Does anybody know how the removal of the state guarantee in sept 2010 affects fixed term deposits that were opened prior to sept 2010 but mature after this date? Will the full guarantee remain until maturity or will it be removed on sept 1? Thanks.


----------



## Lightning (28 Mar 2010)

*Re: Govt Guarantee till Sept - but is anybody else nervous about their Anglo Deposits*

Term deposits up to 5 years in length opened before September 29th 2010 are 100% guaranteed until maturity. This applies to any bank that signed up to the *2009 *bank guarantee. 

Source: [broken link removed]


----------



## Joanne1 (2 Apr 2010)

*Re: Govt Guarantee till Sept - but is anybody else nervous about their Anglo Deposits*

I am concerned about my anglo deposit given all the attention anglo is getting recently.  My fixed account does not expire until next November.

If there was a change of government would the state guarantee remain in place or could it be removed?


----------



## Lightning (3 Apr 2010)

It is highly improbable that a change in government would result in a removal of the guarantee. 

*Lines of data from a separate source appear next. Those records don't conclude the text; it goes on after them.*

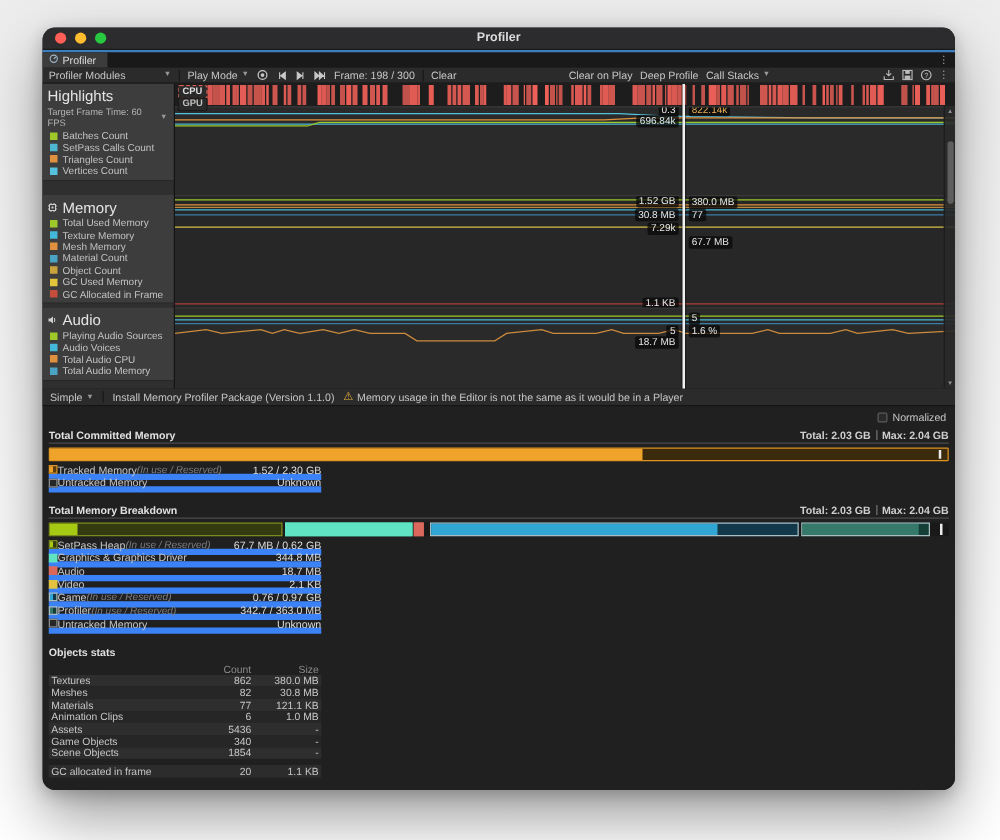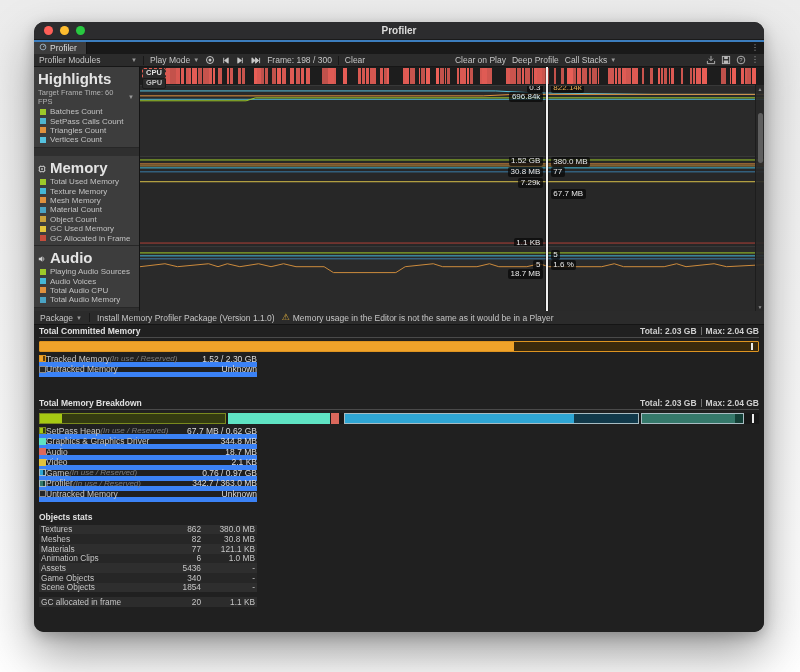--- a/index.html
+++ b/index.html
@@ -34,7 +34,7 @@
   .sidebar{width:106px;background:#2f2f2f;border-right:1px solid #141414;display:flex;flex-direction:column;flex:none}
   .mod-slot{overflow:hidden}
   .mod-section{background:#3d3d3d;border-bottom:1px solid #272727;padding-bottom:2px}
-  .mod-header{display:flex;align-items:flex-start;gap:4px;padding:3px 4px 1px;font-size:15px;font-weight:bold;color:#e4e4e4}
+  .mod-header{display:flex;align-items:flex-start;gap:4px;padding:3px 4px 1px;font-size:12px;font-weight:normal;color:#e4e4e4}
   .mod-sub{display:flex;align-items:center;justify-content:space-between;padding:0 5px 1px 4px;font-size:7.5px;color:#b2b2b2}
   .counter{display:flex;align-items:center;gap:4px;height:9.4px;padding:0 4px 0 6px;font-size:8px;color:#c2c2c2;white-space:nowrap}
   .cchip{width:6px;height:6px;flex:none}

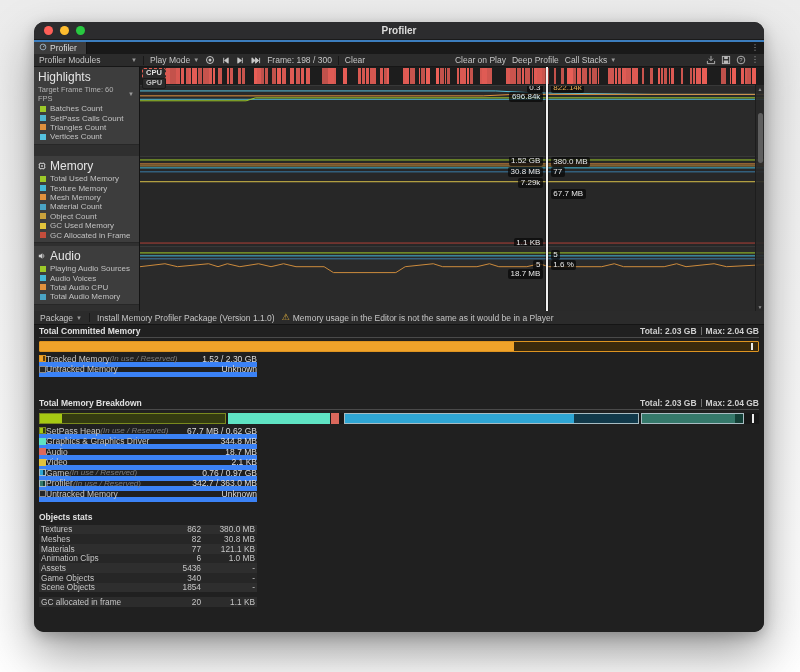--- a/index.html
+++ b/index.html
@@ -442,7 +442,7 @@
   <div class="details">
     <div class="dtoolbar">
       <div class="tb-dd">
-        <span>Package</span>
+        <span>Simple</span>
           <span class="caret">▼</span>
       </div>
       <span class="tb-sep"></span>

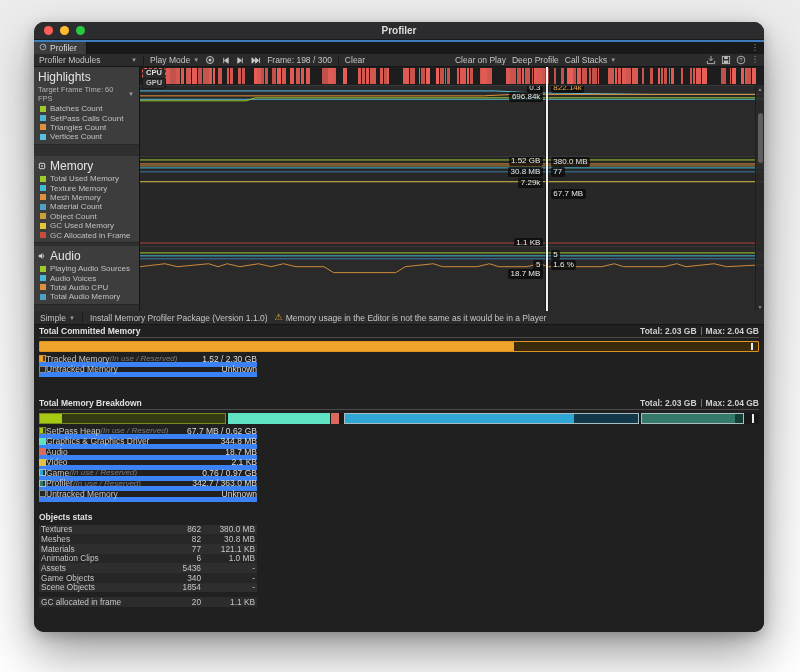--- a/index.html
+++ b/index.html
@@ -451,6 +451,10 @@
       <span style="margin-left:-4px">Memory usage in the Editor is not the same as it would be in a Player</span>
     </div>
 
+    <div class="norm-row">
+      <span class="checkbox"></span>
+      <span>Normalized</span>
+    </div>
 
     <div class="sec">
       <div class="sec-header">

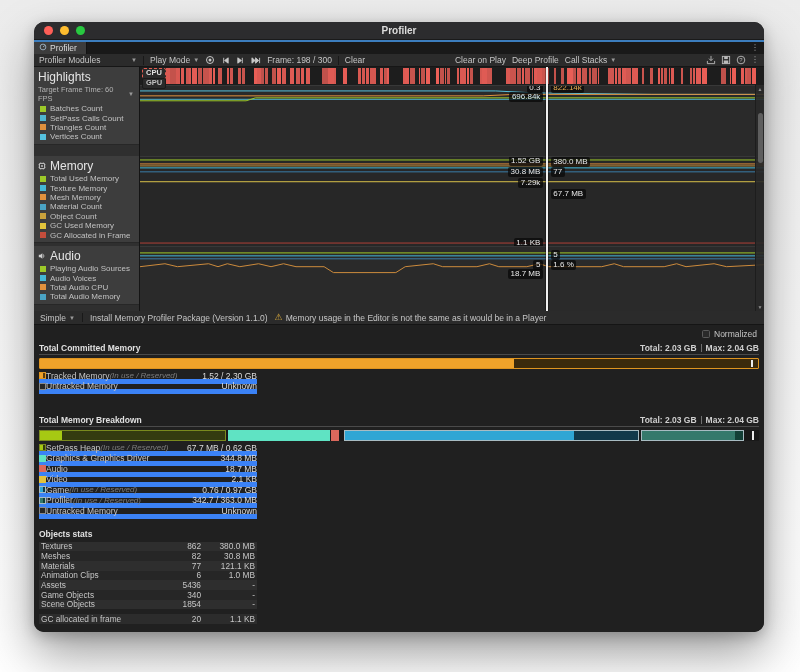--- a/index.html
+++ b/index.html
@@ -484,7 +484,7 @@
         </div>
     </div>
 
-    <div class="sec" style="margin-top:20px">
+    <div class="sec" style="margin-top:8px">
       <div class="sec-header">
         <span class="sec-title">Total Memory Breakdown</span>
         <span class="sec-totals">

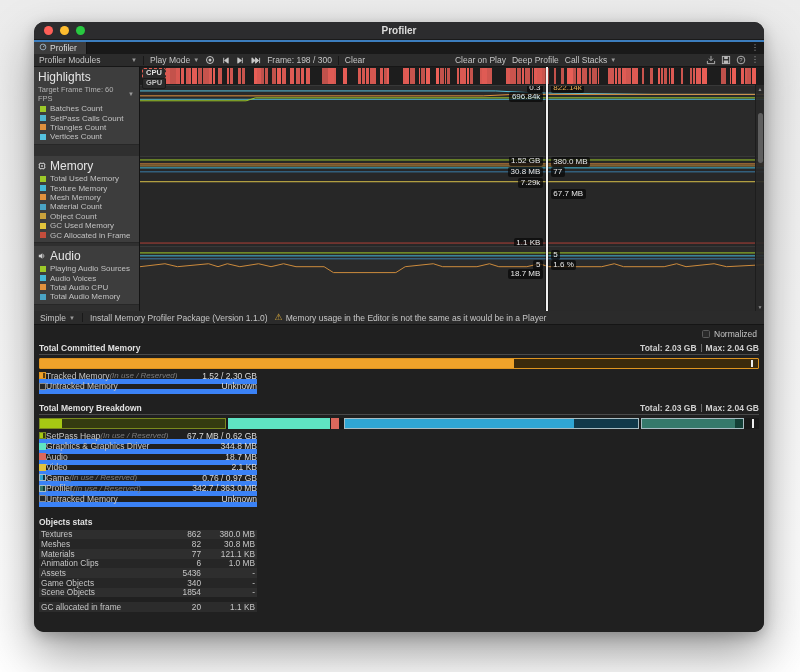--- a/index.html
+++ b/index.html
@@ -554,6 +554,11 @@
 
       <div class="ostats">
         <div class="ostats-title">Objects stats</div>
+        <div class="trow thead">
+          <span class="c1"></span>
+          <span class="c2">Count</span>
+          <span class="c3">Size</span>
+        </div>
         <div id="ostats-rows">
             <div class="trow odd">
               <span class="c1">Textures</span>

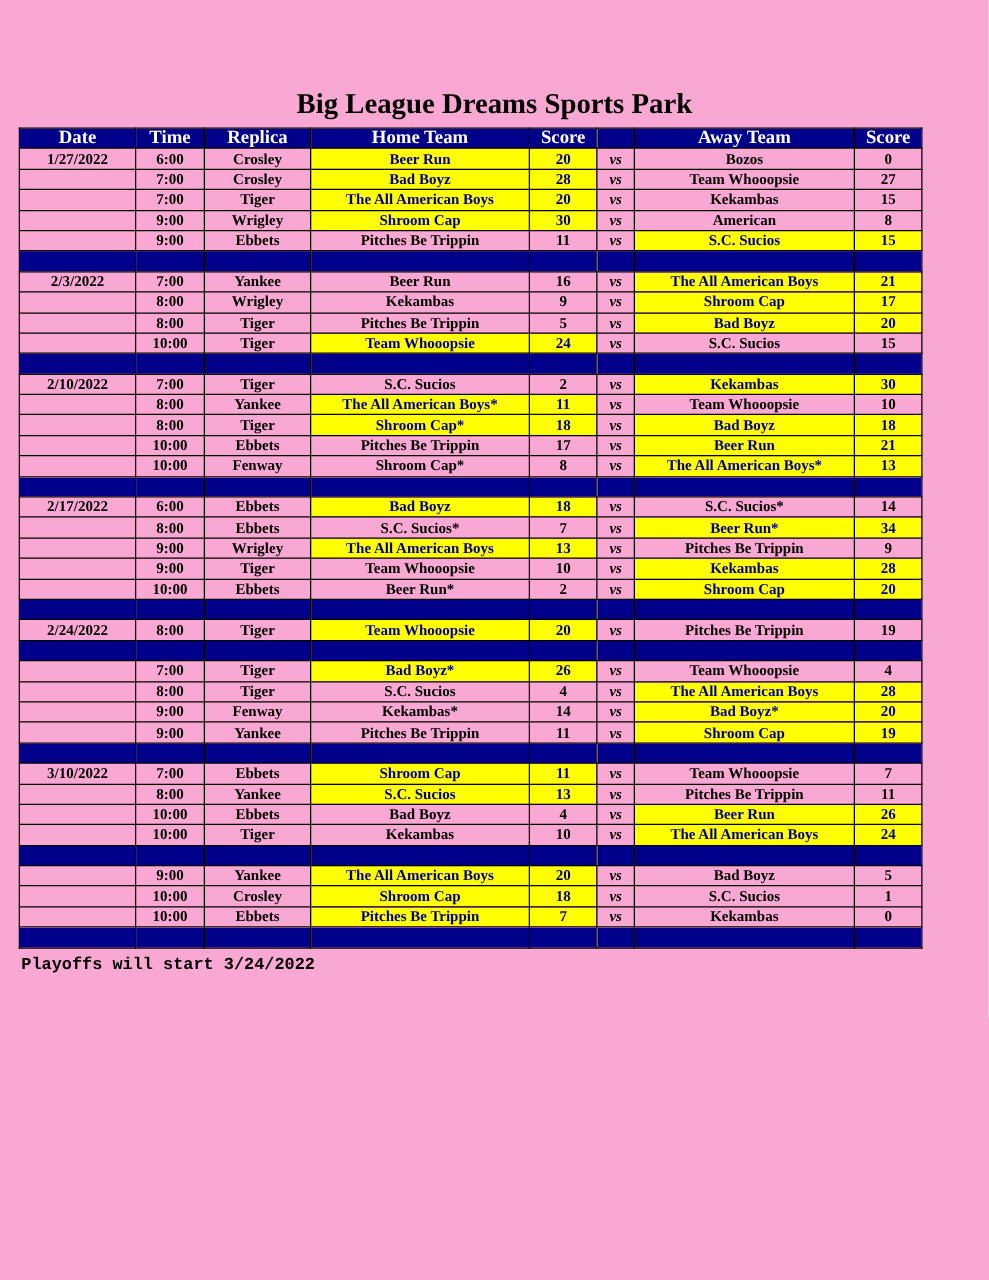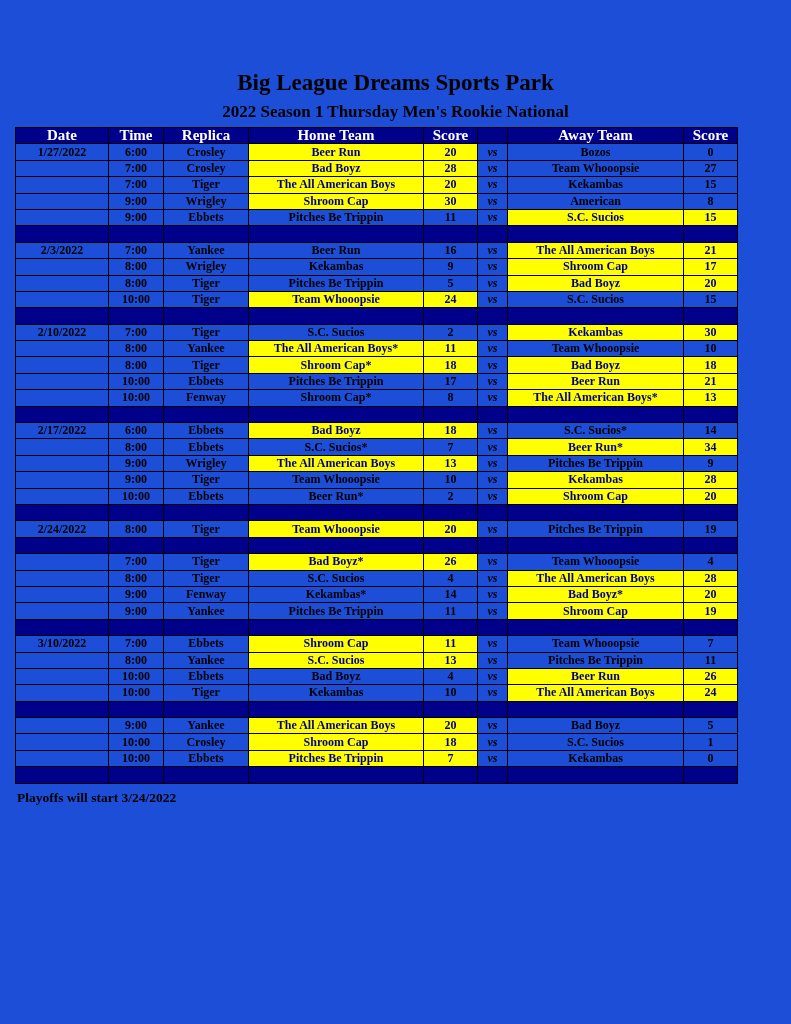--- a/index.html
+++ b/index.html
@@ -15,7 +15,7 @@
     height: 1024px;
     position: relative;
     overflow: hidden;
-    background: #1d4ed8;
+    background: #f9a8d4;
   }
   .title {
     margin: 0;

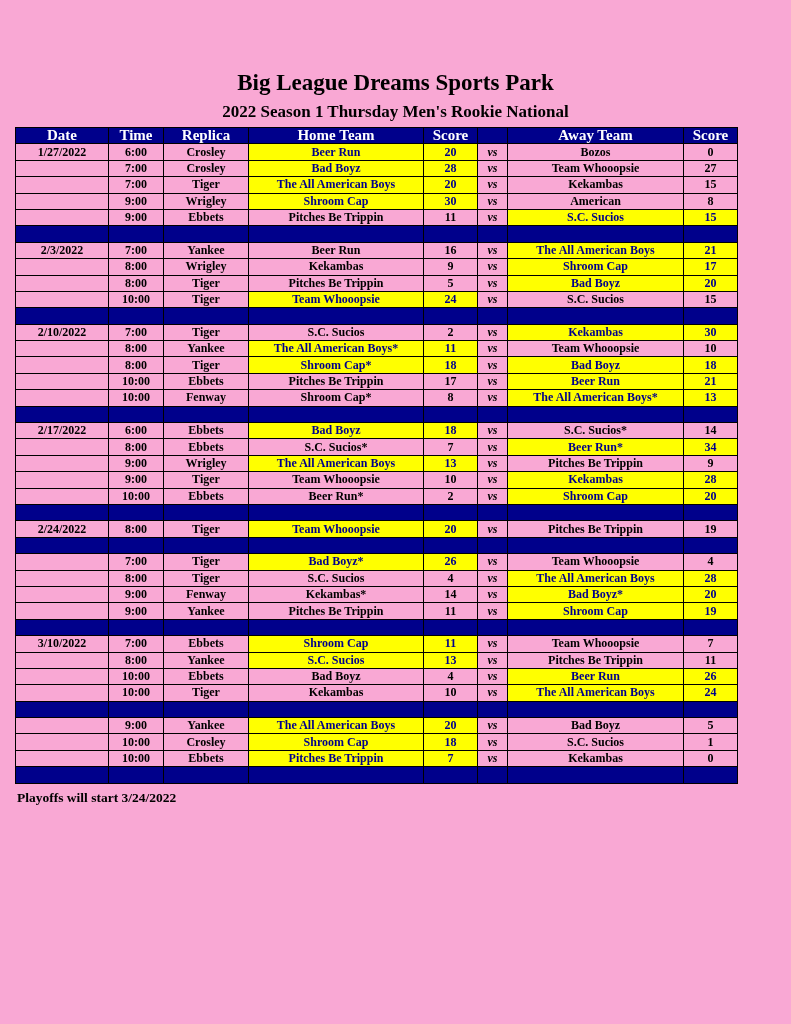--- a/index.html
+++ b/index.html
@@ -86,7 +86,6 @@
 
 <div class="page">
   <h1 class="title">Big League Dreams Sports Park</h1>
-  <h2 class="subtitle">2022 Season 1 Thursday Men's Rookie National</h2>
 
   <table class="schedule">
     <colgroup>

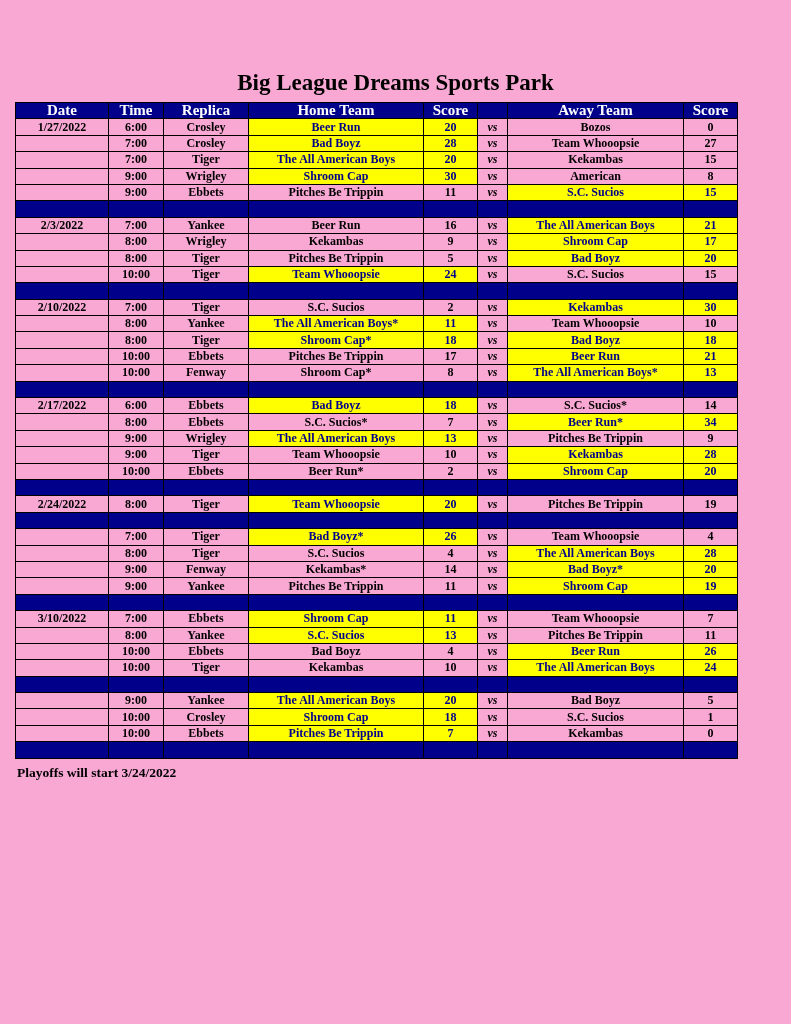--- a/index.html
+++ b/index.html
@@ -79,6 +79,7 @@
     font-size: 13.5px;
     font-weight: bold;
     text-align: left;
+    font-family: Liberation Mono, monospace;
   }
 </style>
 </head>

Also, it may not be legally possible to remove the guarantee.


----------



## dewdrop (5 Apr 2010)

If the government guarantee is along the lines of the standard bank guarantee then if the government decided to terminate they would be called on for payment unless the guaranteed parties agreed to some new arrangement.


----------



## cass (23 Apr 2010)

General reply received by me from Dept of Finance.
" The €100,000 deposit guarantee replaced the €20,000 guarantee. It does not finish on 30 September. The Bank guarantee (unlimited guarantee for all deposits) finishes on 30 September. The €100,000 deposir guarantee will remain after 30 September."
Cass.


----------